Support mbridge distillation for any_model by danielkorzekwa · Pull Request #904 · NVIDIA/Model-Optimizer

danielkorzekwa · 2026-02-18T18:26:06Z

What does this PR do?

hf_to_mcore mbridge converter (examples for llama and qwen models)
distillation script

- Add distill_anymodel.py: Knowledge distillation script for AnyModel checkpoints - Add import_anymodel_to_mbridge.py: Import script to convert HF AnyModel to MBridge format - Update base.py: Simplify HeterogeneousBridgeMixin for AnyModel support

- Add __init__.py: Module initialization - Add llama.py: Llama bridge implementation - Add qwen3.py: Qwen3 bridge implementation

coderabbitai · 2026-02-18T18:26:18Z

Important

Review skipped

Auto reviews are disabled on base/target branches other than the default branch.

🗂️ Base branches to auto review (3)

main
release/.*
feature/.*

Please check the settings in the CodeRabbit UI or the .coderabbit.yaml file in this repository. To trigger a single review, invoke the @coderabbitai review command.

You can disable this status message by setting the reviews.review_status to false in the CodeRabbit configuration file.
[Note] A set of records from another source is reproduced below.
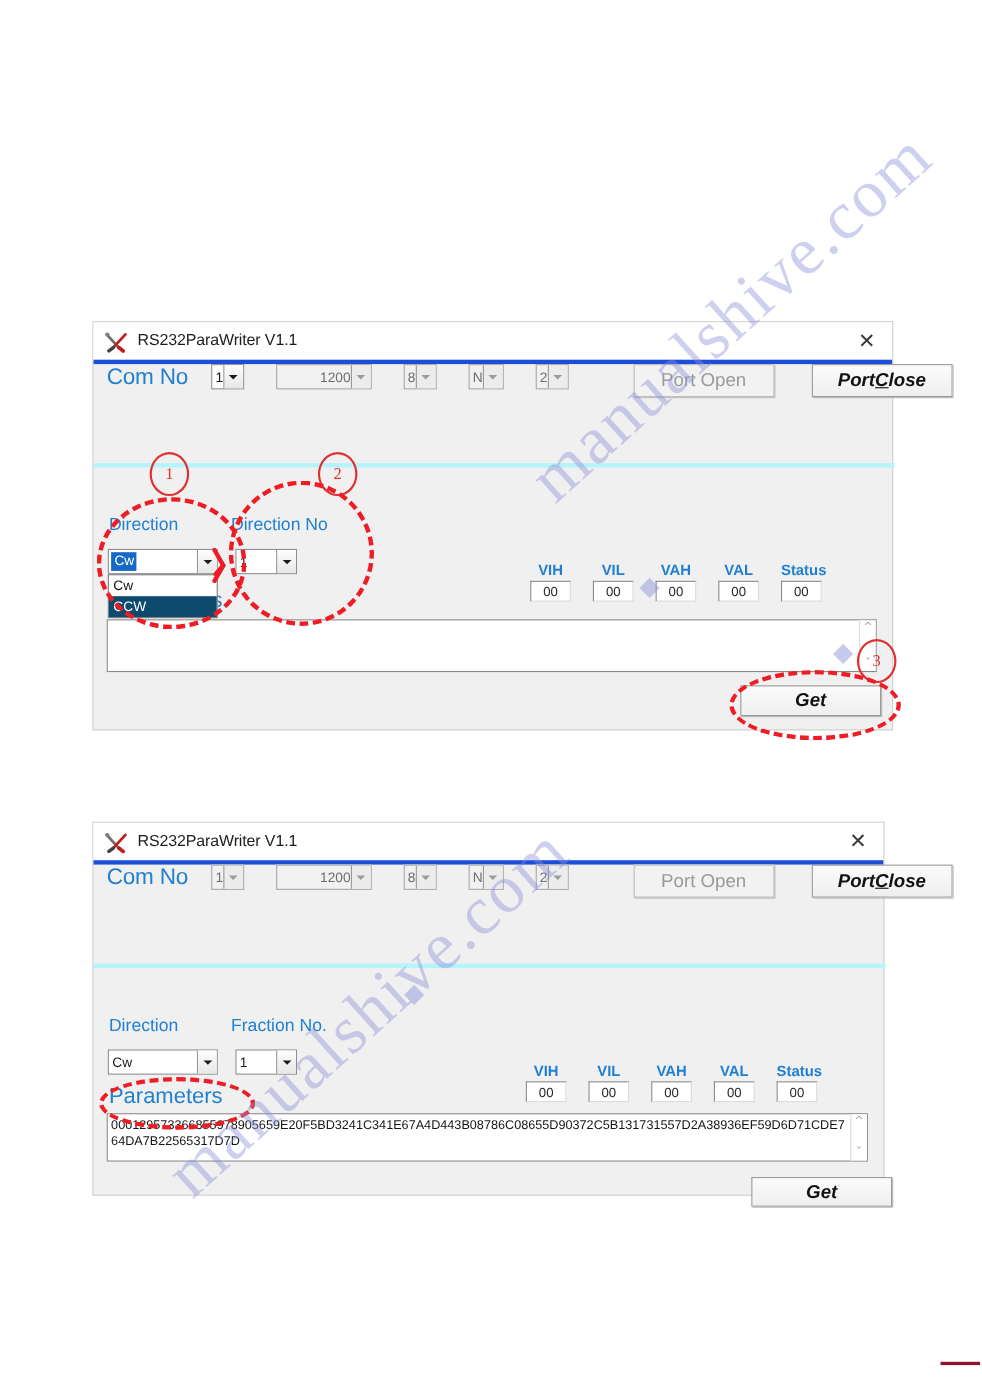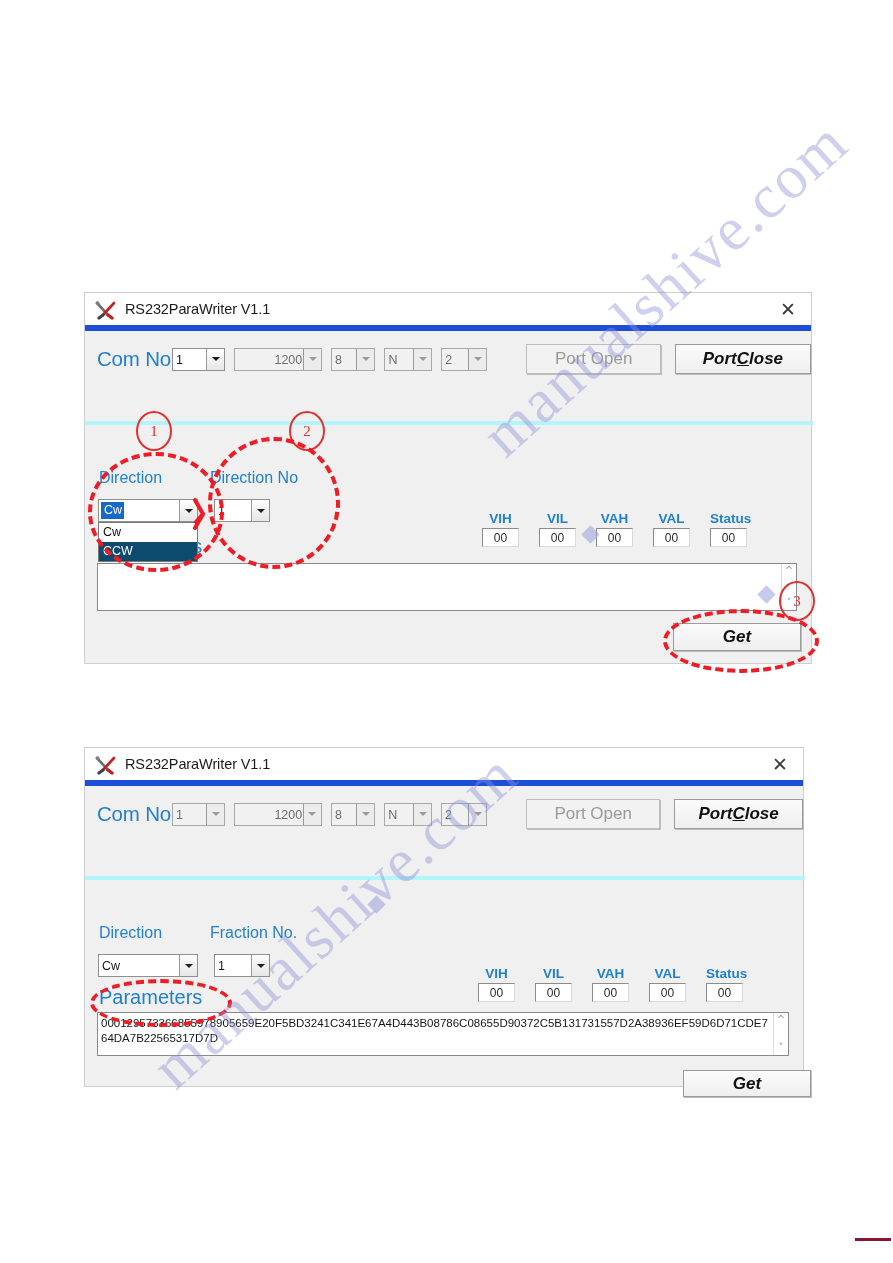--- a/index.html
+++ b/index.html
@@ -54,7 +54,7 @@
   .titlebar {
     height: 38px;
     background: #ffffff;
-    border-bottom: 6px solid #1d4ed8;
+    border-bottom: 4px solid #1d4ed8;
     display: flex;
     align-items: center;
     padding: 0 0 0 10px;

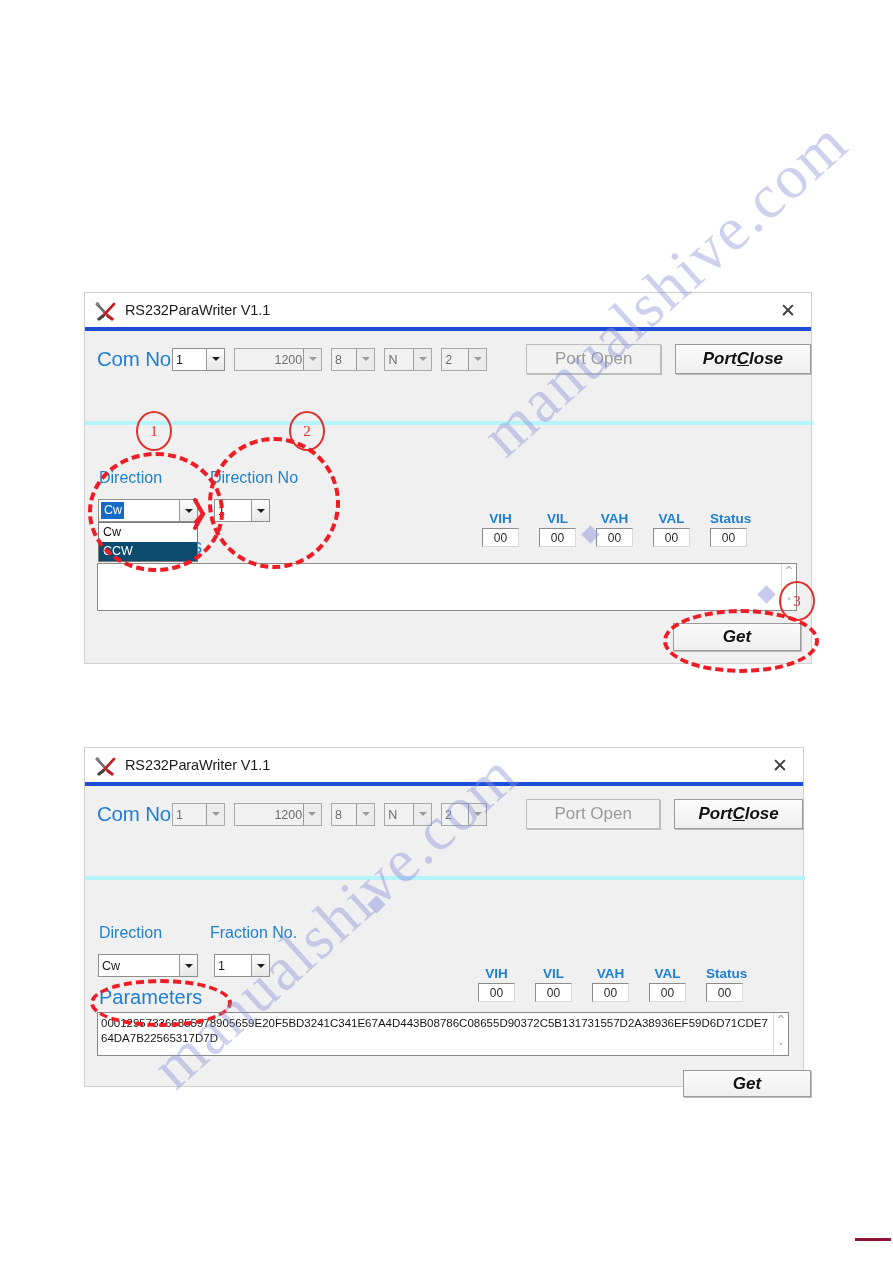--- a/index.html
+++ b/index.html
@@ -95,7 +95,8 @@
     padding-left: 12px;
     box-sizing: border-box;
     display: flex;
-    align-items: center;
+    align-items: flex-start;
+    gap: 20px;
   }
   .lbl-blue {
     color: #1f7fd0;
Use the checkbox below for a quick retry:

🔍 Trigger review

✨ Finishing Touches

🧪 Generate unit tests (beta)

Create PR with unit tests
Post copyable unit tests in a comment
Commit unit tests in branch dkorzekwa/any_model_mbridge_distillation

Tip

Issue Planner is now in beta. Read the docs and try it out! Share your feedback on Discord.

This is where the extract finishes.